The Insurance Market started to increase rates for the residential and commercial property sector at the back end of 2018 and while some argue the worst is over with, the trend looks set to continue. The Acturis Commercial Broking Index has reported an 8.3% increase in Property Owners insurance rates in the third quarter of 2021, (almost as high as for any quarter result in the previous two years), but in practice some rates have increased by 50% and more. Construction Insurance has similarly increased, although Construction Professional Indemnity (PI) in particular has been hit with very hard increases, sometimes double the previous year and more.

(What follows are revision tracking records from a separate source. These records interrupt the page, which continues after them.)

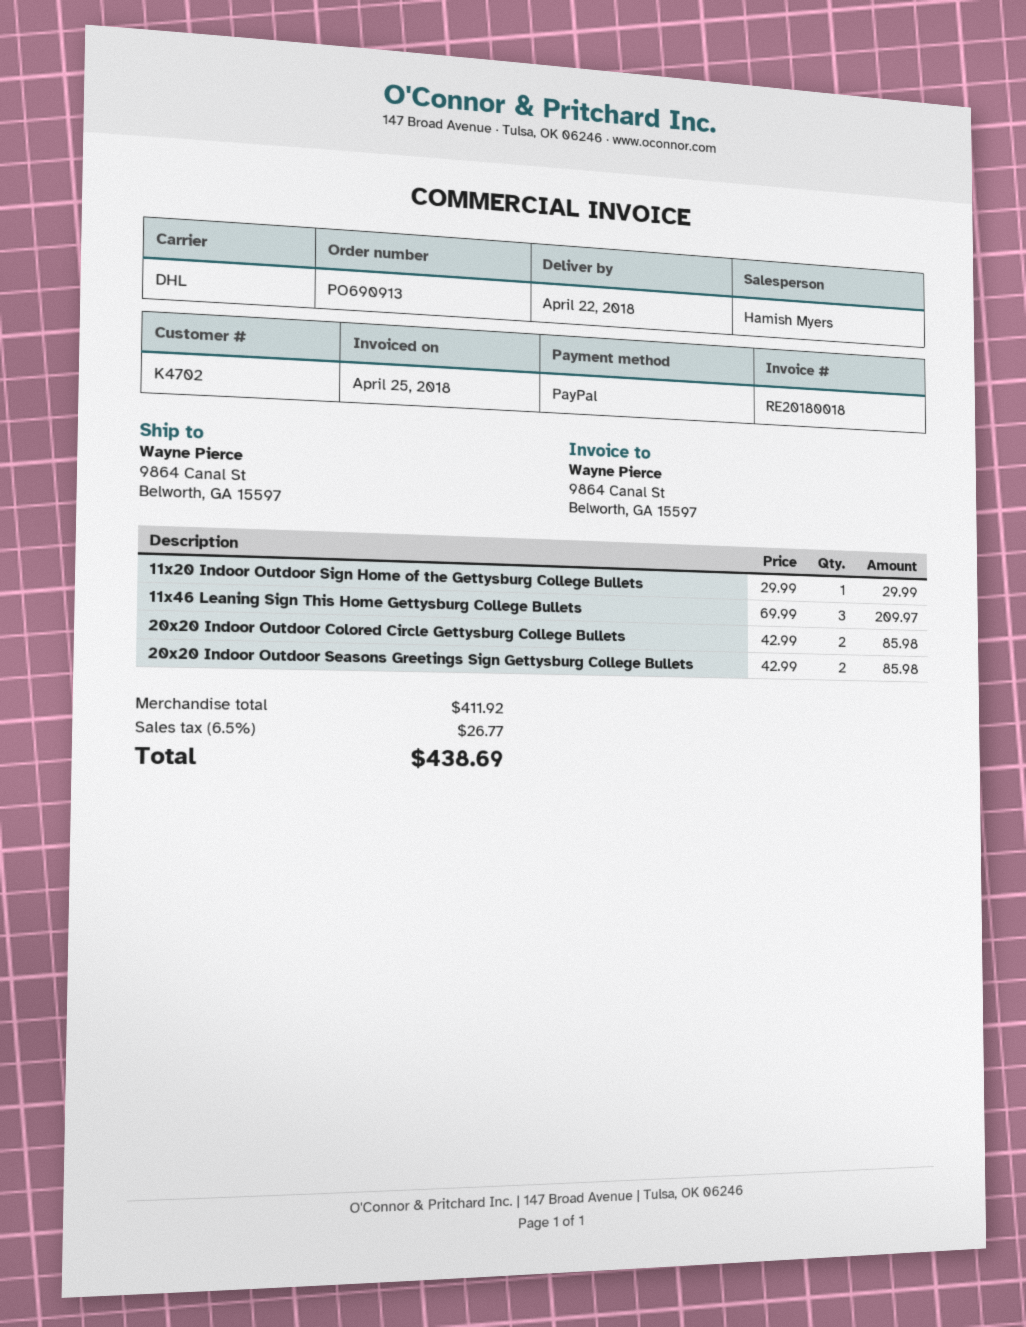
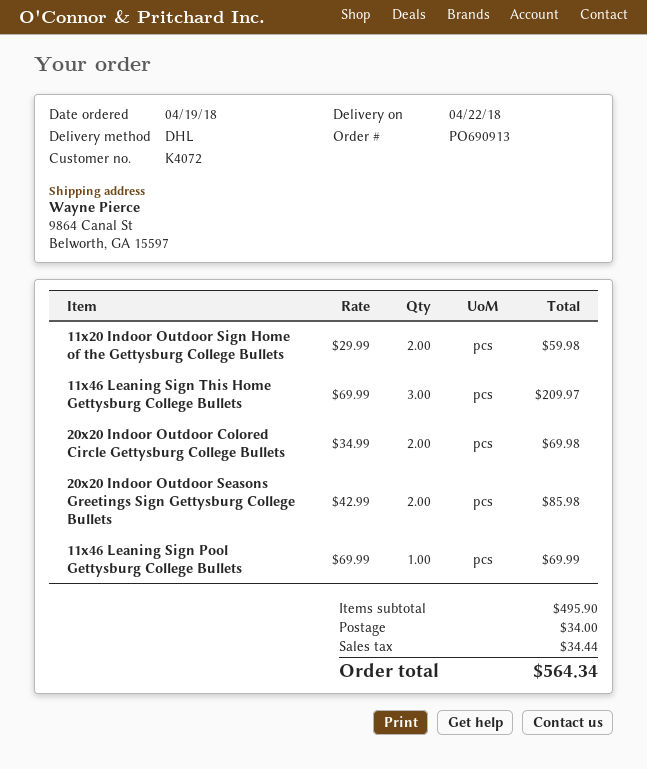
customer number: K4702 -> K4072
11x20 Indoor Outdoor Sign Home of the Gettysburg College Bullets: 1 x 29.99 = 29.99 -> 2 x 29.99 = 59.98
20x20 Indoor Outdoor Colored Circle Gettysburg College Bullets: 2 x 42.99 = 85.98 -> 2 x 34.99 = 69.98
11x46 Leaning Sign Pool Gettysburg College Bullets: none -> 1 x 69.99 = 69.99
subtotal: 411.92 -> 495.90
shipping: none -> 34.00
tax: 26.77 -> 34.44
total: 438.69 -> 564.34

Reasons for this are well documented. The Property Insurance Market had been under priced for years and whereas insurers were competitively writing business whilst the equity returns globally were good, Combined Operating Ratios (basically premium vs claims, expenses and commissions), impacted also by natural disasters and large loss events, moved above 100% for most insurers in 2019 and they are now focussed firmly on the underwriting result to ensure profitability. For PI and other Financial Lines insurance, significant claims in the US and latterly the UK and other global territories have caused insurers to take drastic action to correct their underwriting results in these lines of business also.

The Impact of COVID-19

The pandemic has had a major impact on the Property sector. The government imposed lockdown resulted in commercial properties being left vacant for extended periods and many businesses having to close their doors permanently. Inevitably, the various periods of lockdown and closed premises led to an increase in water damage, vandalism and theft claims, many of which went unreported for long periods as occupiers and/or landlords were unaware what had happened. All this has led to increased claims activity and more restrictive terms or requirements from insurers.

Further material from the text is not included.